Postby PaulW » Thu Nov 16, 2006 3:20 am

I have encountered problems in Version 6.0.0 when changing layouts on a JPanel. On the Properties page, the panels layout was set to FlowLayout. Then after review the layout was changed to GridBagLayout. When I view within Eclipse I see the screen as expected, but when I run the app I don't see the same layout.

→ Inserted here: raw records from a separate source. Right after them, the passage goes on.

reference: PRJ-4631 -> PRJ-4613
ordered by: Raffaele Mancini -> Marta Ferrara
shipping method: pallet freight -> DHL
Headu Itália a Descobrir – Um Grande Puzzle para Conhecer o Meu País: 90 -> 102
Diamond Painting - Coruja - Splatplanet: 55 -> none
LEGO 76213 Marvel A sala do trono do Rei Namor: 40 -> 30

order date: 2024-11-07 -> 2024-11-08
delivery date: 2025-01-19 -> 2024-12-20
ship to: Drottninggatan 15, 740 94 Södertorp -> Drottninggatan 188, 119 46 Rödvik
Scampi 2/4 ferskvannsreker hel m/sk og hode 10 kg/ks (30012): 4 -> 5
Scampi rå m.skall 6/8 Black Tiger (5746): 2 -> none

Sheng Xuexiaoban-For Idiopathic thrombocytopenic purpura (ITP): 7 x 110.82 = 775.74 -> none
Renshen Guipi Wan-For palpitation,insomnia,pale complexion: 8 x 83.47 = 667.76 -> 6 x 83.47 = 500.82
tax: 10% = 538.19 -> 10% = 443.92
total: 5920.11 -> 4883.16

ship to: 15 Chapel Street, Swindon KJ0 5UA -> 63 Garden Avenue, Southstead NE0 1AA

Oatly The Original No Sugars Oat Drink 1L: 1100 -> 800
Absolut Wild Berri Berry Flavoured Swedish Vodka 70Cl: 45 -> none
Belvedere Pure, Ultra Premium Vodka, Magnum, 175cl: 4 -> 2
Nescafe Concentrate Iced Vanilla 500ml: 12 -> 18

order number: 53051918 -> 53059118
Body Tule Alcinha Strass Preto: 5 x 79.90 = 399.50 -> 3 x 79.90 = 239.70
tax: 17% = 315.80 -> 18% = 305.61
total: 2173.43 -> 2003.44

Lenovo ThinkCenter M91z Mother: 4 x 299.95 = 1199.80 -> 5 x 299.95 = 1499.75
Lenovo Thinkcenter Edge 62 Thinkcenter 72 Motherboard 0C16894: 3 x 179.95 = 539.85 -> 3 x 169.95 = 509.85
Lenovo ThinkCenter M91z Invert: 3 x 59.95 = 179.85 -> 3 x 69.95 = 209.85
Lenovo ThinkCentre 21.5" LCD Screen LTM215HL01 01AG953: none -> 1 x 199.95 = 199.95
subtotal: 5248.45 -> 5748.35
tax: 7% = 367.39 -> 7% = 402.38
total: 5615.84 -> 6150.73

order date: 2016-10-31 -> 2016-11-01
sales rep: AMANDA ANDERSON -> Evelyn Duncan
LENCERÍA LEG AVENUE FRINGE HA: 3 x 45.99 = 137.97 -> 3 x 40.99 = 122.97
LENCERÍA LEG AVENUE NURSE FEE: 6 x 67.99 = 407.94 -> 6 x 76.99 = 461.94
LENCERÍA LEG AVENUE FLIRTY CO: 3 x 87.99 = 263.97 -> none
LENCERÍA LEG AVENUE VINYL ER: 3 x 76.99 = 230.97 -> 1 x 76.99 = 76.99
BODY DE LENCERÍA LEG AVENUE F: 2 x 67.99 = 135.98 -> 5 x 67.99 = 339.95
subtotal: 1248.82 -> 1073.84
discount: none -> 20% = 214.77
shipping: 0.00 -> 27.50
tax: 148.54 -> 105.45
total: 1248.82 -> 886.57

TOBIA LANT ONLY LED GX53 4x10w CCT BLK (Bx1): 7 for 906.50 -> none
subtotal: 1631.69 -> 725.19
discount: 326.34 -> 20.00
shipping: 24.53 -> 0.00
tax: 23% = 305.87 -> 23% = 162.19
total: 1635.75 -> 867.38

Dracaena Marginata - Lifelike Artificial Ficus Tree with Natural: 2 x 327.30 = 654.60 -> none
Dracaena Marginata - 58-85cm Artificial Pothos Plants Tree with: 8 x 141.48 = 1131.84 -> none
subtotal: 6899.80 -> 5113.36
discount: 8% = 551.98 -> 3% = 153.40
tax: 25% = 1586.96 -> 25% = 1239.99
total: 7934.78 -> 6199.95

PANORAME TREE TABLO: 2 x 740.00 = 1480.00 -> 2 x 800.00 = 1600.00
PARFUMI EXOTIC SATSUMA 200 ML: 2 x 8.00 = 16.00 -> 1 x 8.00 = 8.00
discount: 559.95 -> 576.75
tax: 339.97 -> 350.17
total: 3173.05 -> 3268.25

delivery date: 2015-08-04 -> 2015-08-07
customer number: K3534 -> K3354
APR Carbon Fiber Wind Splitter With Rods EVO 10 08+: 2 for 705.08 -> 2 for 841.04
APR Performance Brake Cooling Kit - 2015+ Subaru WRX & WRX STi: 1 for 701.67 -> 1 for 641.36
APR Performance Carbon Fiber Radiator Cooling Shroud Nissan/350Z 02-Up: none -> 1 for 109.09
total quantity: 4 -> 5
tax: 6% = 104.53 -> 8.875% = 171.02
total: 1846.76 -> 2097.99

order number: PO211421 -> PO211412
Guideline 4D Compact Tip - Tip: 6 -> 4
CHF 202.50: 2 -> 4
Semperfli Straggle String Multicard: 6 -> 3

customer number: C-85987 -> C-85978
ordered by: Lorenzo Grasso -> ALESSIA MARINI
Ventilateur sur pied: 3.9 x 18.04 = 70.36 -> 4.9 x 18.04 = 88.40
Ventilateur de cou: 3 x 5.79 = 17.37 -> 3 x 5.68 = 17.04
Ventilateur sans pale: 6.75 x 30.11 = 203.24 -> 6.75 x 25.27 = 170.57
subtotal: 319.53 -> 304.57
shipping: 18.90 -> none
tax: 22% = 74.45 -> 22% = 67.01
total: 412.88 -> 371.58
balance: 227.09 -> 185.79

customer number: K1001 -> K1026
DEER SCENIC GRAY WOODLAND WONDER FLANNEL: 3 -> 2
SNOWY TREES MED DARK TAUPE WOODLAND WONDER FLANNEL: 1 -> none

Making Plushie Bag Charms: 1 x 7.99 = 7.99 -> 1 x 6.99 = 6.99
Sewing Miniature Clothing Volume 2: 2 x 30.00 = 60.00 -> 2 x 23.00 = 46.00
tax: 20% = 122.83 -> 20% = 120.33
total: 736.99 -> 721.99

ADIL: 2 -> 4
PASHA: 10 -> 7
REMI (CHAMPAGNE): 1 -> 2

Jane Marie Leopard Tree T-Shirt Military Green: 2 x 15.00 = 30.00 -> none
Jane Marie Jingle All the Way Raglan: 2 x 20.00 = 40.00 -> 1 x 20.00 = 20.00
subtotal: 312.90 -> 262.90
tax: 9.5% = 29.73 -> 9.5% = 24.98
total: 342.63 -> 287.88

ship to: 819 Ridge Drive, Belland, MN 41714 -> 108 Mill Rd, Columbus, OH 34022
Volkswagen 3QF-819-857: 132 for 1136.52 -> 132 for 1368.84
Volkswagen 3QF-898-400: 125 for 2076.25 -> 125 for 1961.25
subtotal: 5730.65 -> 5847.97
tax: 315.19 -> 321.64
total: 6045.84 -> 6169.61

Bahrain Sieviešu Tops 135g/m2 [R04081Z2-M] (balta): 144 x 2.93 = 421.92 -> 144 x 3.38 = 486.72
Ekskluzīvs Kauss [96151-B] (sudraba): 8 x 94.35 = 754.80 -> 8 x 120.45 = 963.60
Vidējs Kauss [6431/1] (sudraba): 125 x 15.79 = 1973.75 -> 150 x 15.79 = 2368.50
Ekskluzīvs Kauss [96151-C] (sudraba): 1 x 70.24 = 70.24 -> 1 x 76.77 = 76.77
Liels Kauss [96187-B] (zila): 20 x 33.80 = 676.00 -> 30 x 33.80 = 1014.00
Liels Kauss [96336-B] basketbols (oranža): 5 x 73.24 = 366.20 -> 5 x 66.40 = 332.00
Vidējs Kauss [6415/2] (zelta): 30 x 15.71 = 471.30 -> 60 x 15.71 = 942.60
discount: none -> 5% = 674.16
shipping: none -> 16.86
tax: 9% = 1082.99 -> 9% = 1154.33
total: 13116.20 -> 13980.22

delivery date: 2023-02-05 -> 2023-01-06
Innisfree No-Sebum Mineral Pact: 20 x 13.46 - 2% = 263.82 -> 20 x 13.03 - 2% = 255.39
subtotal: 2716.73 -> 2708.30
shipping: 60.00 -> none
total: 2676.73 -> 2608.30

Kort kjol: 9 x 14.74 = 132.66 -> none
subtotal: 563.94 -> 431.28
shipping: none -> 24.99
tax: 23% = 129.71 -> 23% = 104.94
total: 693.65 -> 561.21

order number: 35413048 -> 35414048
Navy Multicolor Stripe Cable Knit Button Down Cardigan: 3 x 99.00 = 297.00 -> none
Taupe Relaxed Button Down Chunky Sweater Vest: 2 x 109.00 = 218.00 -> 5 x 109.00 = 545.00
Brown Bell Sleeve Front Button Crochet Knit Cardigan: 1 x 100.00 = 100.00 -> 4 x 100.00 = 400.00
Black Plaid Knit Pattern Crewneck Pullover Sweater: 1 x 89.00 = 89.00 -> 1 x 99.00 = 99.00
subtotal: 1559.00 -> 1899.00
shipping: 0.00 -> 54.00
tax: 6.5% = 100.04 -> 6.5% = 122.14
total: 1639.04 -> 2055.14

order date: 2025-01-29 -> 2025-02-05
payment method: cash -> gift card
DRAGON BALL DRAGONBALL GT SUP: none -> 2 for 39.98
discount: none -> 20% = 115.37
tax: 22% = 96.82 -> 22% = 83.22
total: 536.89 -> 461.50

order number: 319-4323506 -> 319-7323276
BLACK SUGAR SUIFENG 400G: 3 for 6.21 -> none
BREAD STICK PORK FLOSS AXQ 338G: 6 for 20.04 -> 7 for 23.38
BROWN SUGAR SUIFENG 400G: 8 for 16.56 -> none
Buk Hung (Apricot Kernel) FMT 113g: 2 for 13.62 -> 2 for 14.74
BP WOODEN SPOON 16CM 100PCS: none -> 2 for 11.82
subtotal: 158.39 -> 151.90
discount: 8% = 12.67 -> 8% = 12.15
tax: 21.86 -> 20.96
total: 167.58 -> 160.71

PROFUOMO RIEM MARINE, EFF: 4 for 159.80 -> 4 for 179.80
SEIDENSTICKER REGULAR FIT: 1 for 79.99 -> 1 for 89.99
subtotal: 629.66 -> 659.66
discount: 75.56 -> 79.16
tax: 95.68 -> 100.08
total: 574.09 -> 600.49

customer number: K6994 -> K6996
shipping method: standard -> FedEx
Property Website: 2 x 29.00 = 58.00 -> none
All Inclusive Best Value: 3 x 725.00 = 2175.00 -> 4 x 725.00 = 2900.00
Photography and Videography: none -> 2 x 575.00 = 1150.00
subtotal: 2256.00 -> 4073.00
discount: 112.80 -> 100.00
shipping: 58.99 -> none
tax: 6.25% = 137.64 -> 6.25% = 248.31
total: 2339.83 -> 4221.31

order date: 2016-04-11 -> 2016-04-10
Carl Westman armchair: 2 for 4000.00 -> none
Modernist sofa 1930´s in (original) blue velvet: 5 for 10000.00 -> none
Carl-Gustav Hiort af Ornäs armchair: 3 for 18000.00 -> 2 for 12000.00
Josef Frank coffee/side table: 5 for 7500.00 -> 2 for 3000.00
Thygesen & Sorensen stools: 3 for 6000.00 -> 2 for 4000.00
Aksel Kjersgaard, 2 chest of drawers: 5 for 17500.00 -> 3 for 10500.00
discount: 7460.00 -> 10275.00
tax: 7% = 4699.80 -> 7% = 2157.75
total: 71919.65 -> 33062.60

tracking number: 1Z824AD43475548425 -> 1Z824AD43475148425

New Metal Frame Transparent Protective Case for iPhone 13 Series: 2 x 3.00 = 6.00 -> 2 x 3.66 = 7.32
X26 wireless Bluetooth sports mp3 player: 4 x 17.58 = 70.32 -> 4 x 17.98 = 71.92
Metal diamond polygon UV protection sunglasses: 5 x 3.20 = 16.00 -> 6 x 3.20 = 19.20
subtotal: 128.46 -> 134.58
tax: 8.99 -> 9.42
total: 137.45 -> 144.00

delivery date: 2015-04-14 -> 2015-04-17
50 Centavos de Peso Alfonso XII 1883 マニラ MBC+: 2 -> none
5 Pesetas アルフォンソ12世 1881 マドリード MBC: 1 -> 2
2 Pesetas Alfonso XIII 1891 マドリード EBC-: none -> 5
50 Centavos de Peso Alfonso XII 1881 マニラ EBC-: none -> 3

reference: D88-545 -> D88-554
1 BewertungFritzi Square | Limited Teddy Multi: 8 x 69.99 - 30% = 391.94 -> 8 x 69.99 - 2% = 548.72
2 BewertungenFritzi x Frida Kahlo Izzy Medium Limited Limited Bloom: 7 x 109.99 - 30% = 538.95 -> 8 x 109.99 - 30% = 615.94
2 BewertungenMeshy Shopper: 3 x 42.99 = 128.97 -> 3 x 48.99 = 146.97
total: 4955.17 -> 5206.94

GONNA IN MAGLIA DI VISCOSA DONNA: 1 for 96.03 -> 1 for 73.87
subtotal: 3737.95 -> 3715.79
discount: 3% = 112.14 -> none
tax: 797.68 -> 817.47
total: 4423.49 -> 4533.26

After the sequence of editing described above (on the Properties page) along with other UI changes, the following code is produced (without the comments) that relates to the layout for the panel.

Code: Select all
final JPanel pnlBottom = new JPanel();
pnlBottom.setAlignmentX(Component.LEFT_ALIGNMENT);

// new layout appears here
pnlBottom.setLayout(new GridBagLayout());

// original layout appears here
final FlowLayout flowLayout_2 = new FlowLayout();
flowLayout_2.setAlignment(FlowLayout.LEFT);
flowLayout_2.setHgap(10);
pnlBottom.setLayout(flowLayout_2);


When the application is run, I see exactly what the code says, a FlowLayout, as it is applied last. However, within the development environment I see the panel laid out as GridBagLayout, which is what matches the properties page.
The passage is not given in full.